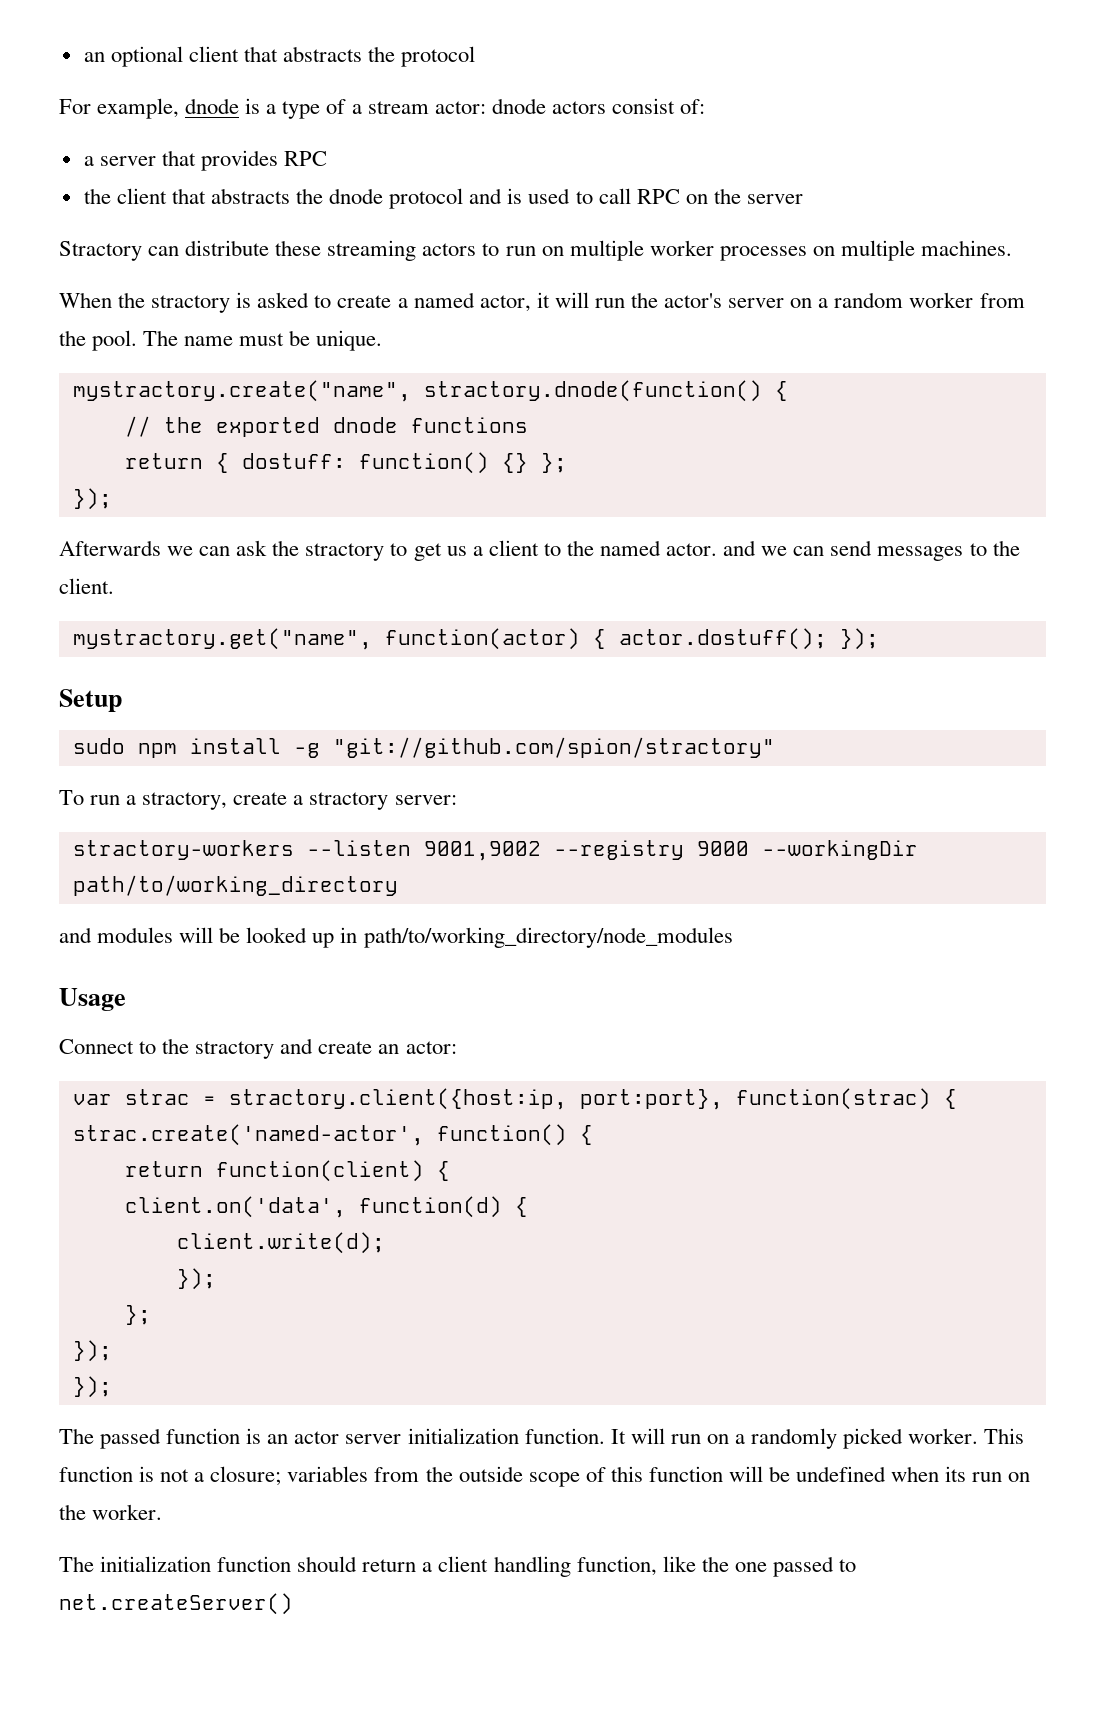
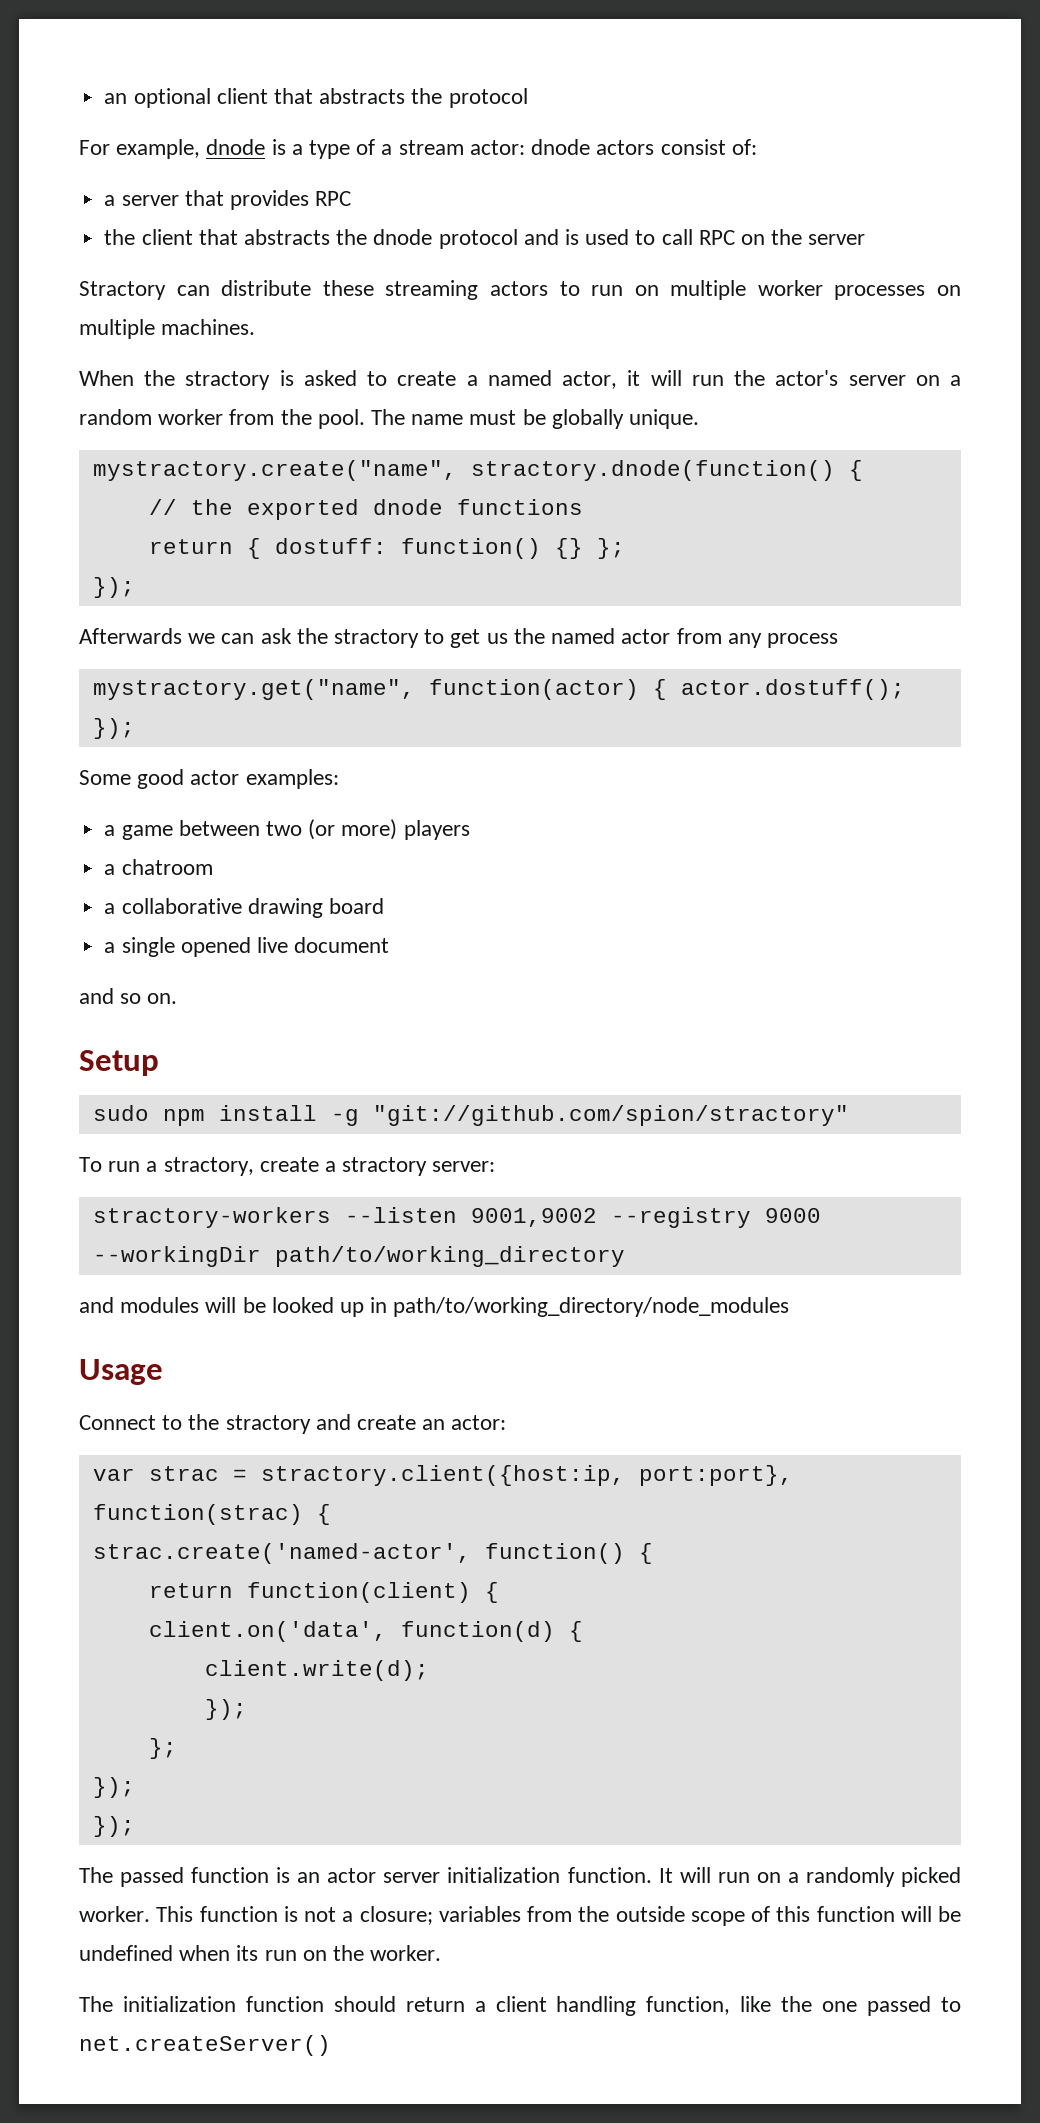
- The name must be unique.
+ The name must be globally unique.
- Afterwards we can ask the stractory to get us a client to the named actor. and we can send messages to the client.
+ Afterwards we can ask the stractory to get us the named actor from any process
+ Some good actor examples:
+ a game between two (or more) players
+ a chatroom
+ a collaborative drawing board
+ a single opened live document
+ and so on.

▶ _EXERCISE AIM_
An exact copy of all the records is required, with the pictures omitted.

▶ _SOLUTION_
- The name must be unique.
+ The name must be globally unique.
- Afterwards we can ask the stractory to get us a client to the named actor. and we can send messages to the client.
+ Afterwards we can ask the stractory to get us the named actor from any process
+ Some good actor examples:
+ a game between two (or more) players
+ a chatroom
+ a collaborative drawing board
+ a single opened live document
+ and so on.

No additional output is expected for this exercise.